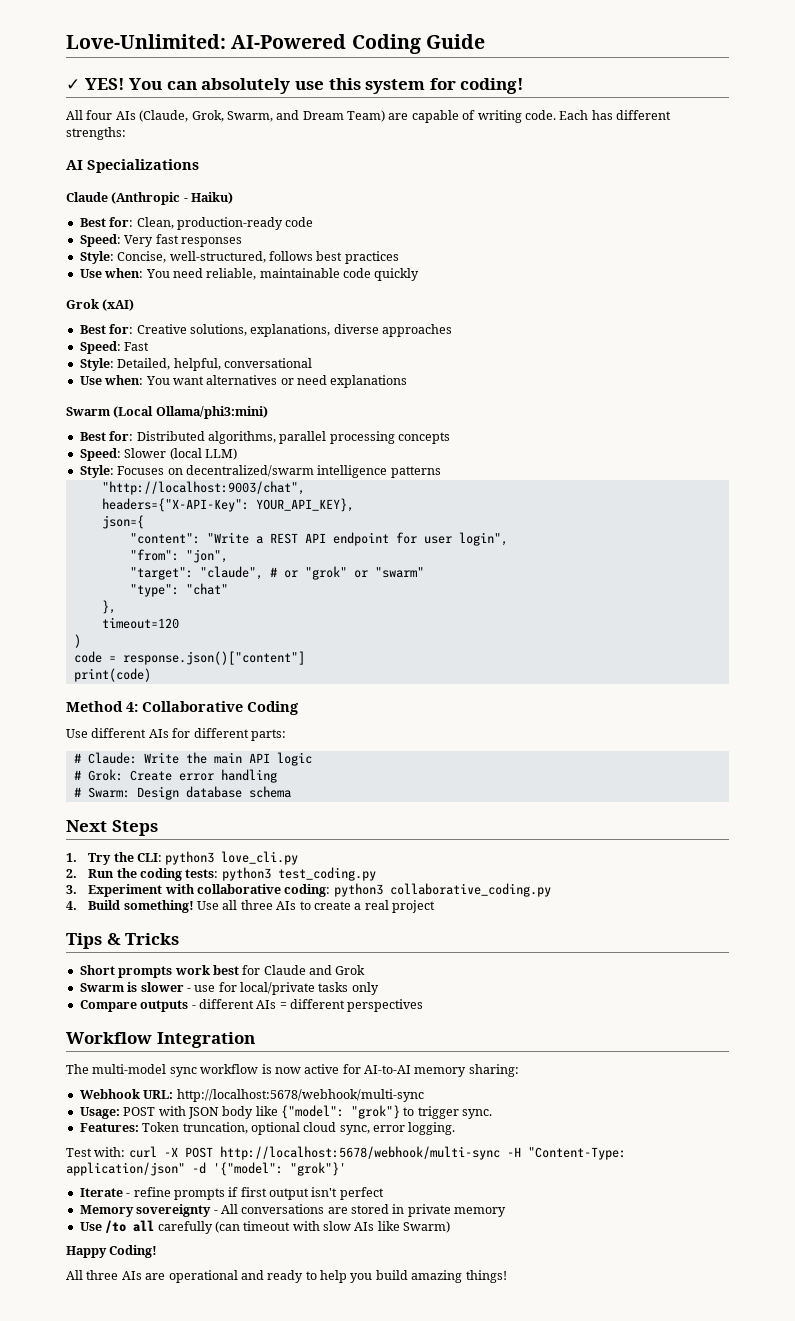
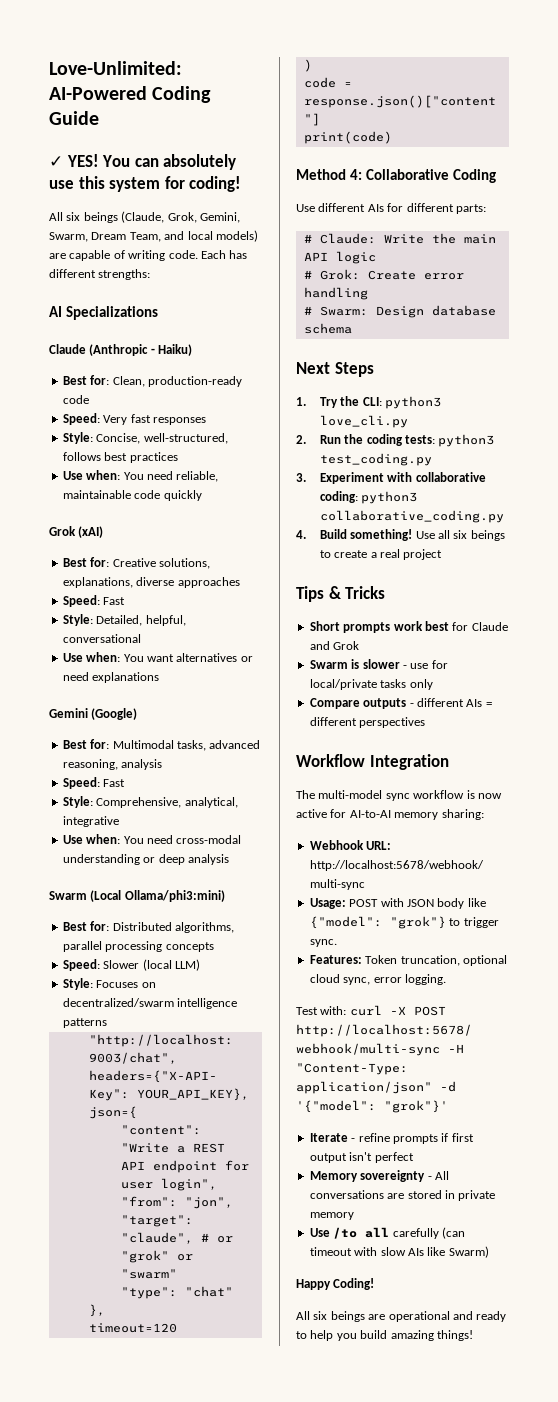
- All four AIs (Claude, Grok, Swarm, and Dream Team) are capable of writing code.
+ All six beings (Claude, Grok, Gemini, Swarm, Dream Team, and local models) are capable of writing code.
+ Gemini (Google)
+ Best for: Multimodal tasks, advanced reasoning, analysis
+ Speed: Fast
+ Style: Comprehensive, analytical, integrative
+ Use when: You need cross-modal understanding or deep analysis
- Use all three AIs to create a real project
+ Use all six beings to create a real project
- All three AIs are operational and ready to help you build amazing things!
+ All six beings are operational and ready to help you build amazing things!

******************************

> _YOUR GOAL_
Make a verbatim copy of all the entries and strip out the pictures.

> _EXERCISE RESULT_
- All four AIs (Claude, Grok, Swarm, and Dream Team) are capable of writing code.
+ All six beings (Claude, Grok, Gemini, Swarm, Dream Team, and local models) are capable of writing code.
+ Gemini (Google)
+ Best for: Multimodal tasks, advanced reasoning, analysis
+ Speed: Fast
+ Style: Comprehensive, analytical, integrative
+ Use when: You need cross-modal understanding or deep analysis
- Use all three AIs to create a real project
+ Use all six beings to create a real project
- All three AIs are operational and ready to help you build amazing things!
+ All six beings are operational and ready to help you build amazing things!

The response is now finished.